United States District Court, N.D. Texas, Fort Worth Division
Dec 16, 2004
No. 4:04-CV-634-A (N.D. Tex. Dec. 16, 2004)

Opinion

No. 4:04-CV-634-A.

December 16, 2004


ORDER


Came on for consideration the above-captioned action wherein Timothy Brett Gilliam is petitioner and Douglas Dretke is respondent. This is a petition for writ of habeas corpus filed pursuant to 28 U.S.C. § 2254. On November 24, 2004, the United States Magistrate Judge issued his proposed findings, conclusions, and recommendation, and ordered that the parties file objections, if any, thereto by December 15, 2004. On December 6, 2004, petitioner filed a document entitled "Motion for New Trial," along with a supporting memorandum and an affidavit. On December 10, 2004, petitioner filed a document entitled "Petition in Oppossion [sic] to the U.S. Magistrate Judges [sic] Proposed Findings, Conclusion, and Recommendation," ("Pet. in Opp.") along with a supporting affidavit. The court is construing these documents collectively as petitioner's objections. Respondent has not yet made any further response. In accordance with 28 U.S.C. § 636(b)(1) and Rule 72 of the Federal Rules of Civil Procedure, the court makes a de novo determination of those portions of the proposed findings or recommendations to which specific objection is made. United States v. Raddatz, 447 U.S. 667 (1980). The court is not addressing any nonspecific objections or any frivolous or conclusory objections. Battle v. United States Parole Comm'n, 834 F.2d 419, 421 (5th Cir. 1987).
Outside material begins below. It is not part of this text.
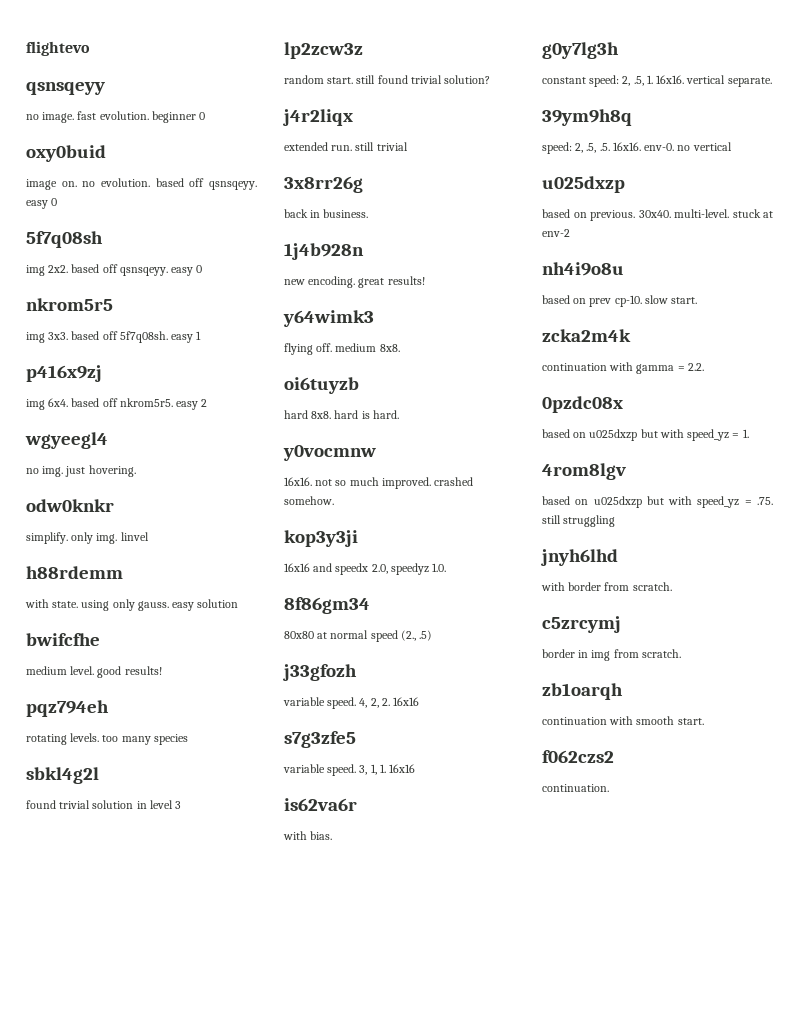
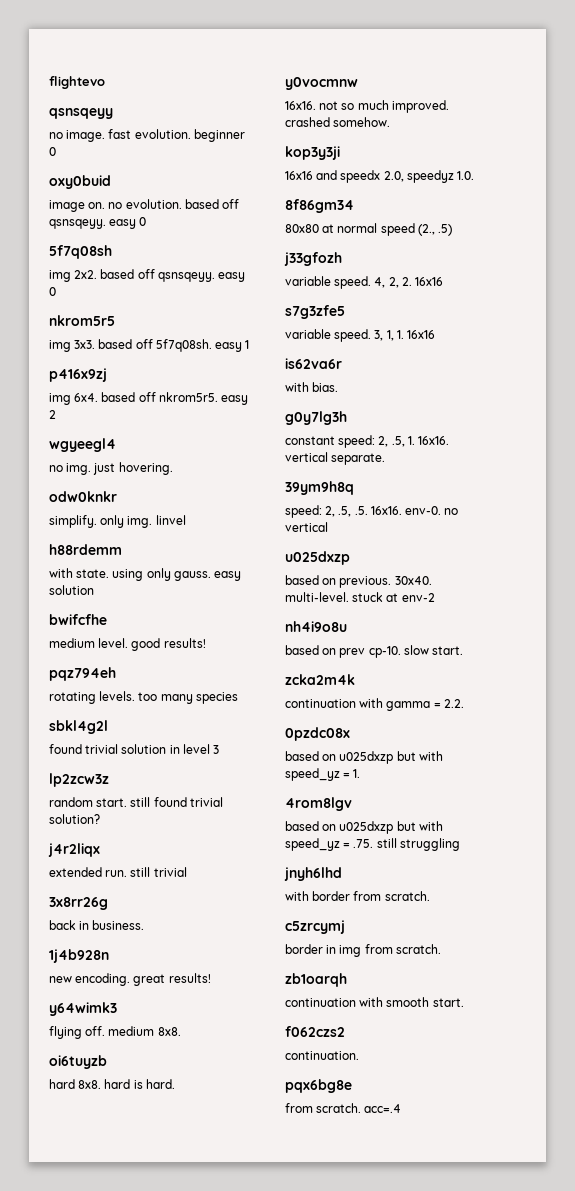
(609, 788) none -> [285,1079,352,1093] [285,1103,402,1113] // pqx6bg8e // from scratch. acc=.4

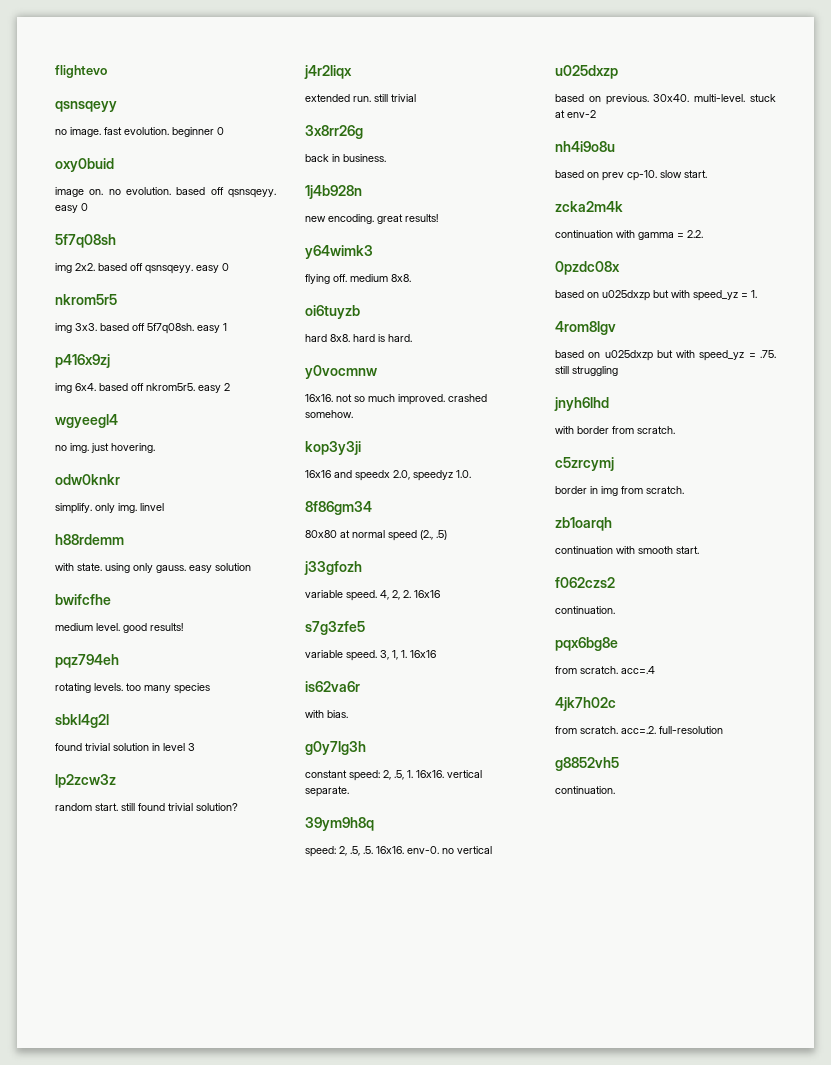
(402, 1108) none -> [555,697,616,711] [555,726,723,734] [555,757,619,771] [555,786,615,794] // 4jk7h02c // from scratch. acc=.2. full-resolution // g8852vh5 // continuation.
On March 31, 1997, petitioner pled guilty to sexual assault and was placed on deferred adjudication community supervision. He did not directly appeal the unadjudicated judgment on his plea. On June 6, 2003, the trial court adjudicated petitioner's guilt for the charged offense and sentenced him to four years' imprisonment. The magistrate judge found that the petition for writ of habeus corpus, filed on October 13, 2004, was untimely under § 2244(d)(1)(A), and he recommended that it be dismissed with prejudice.

Of petitioner's voluminous objections, most are irrelevant to the magistrate judge's recommendation, and many are inconsistent with the instant petition, his petitions in state court, and with each other. Nevertheless, a few merit discussion.

First, petitioner objects that his conviction became final on June 6, 2003, when his guilt was adjudicated. For the reasons discussed on pages 4 and 5 the magistrate judge's proposed findings, conclusions, and recommendation, the court agrees that the judgment placing him on deferred adjudication became final on April 30, 1997. See Wilkinson v. Cockrell, 240 F. Supp. 2d 617, 621 (N.D. Tex. 2002).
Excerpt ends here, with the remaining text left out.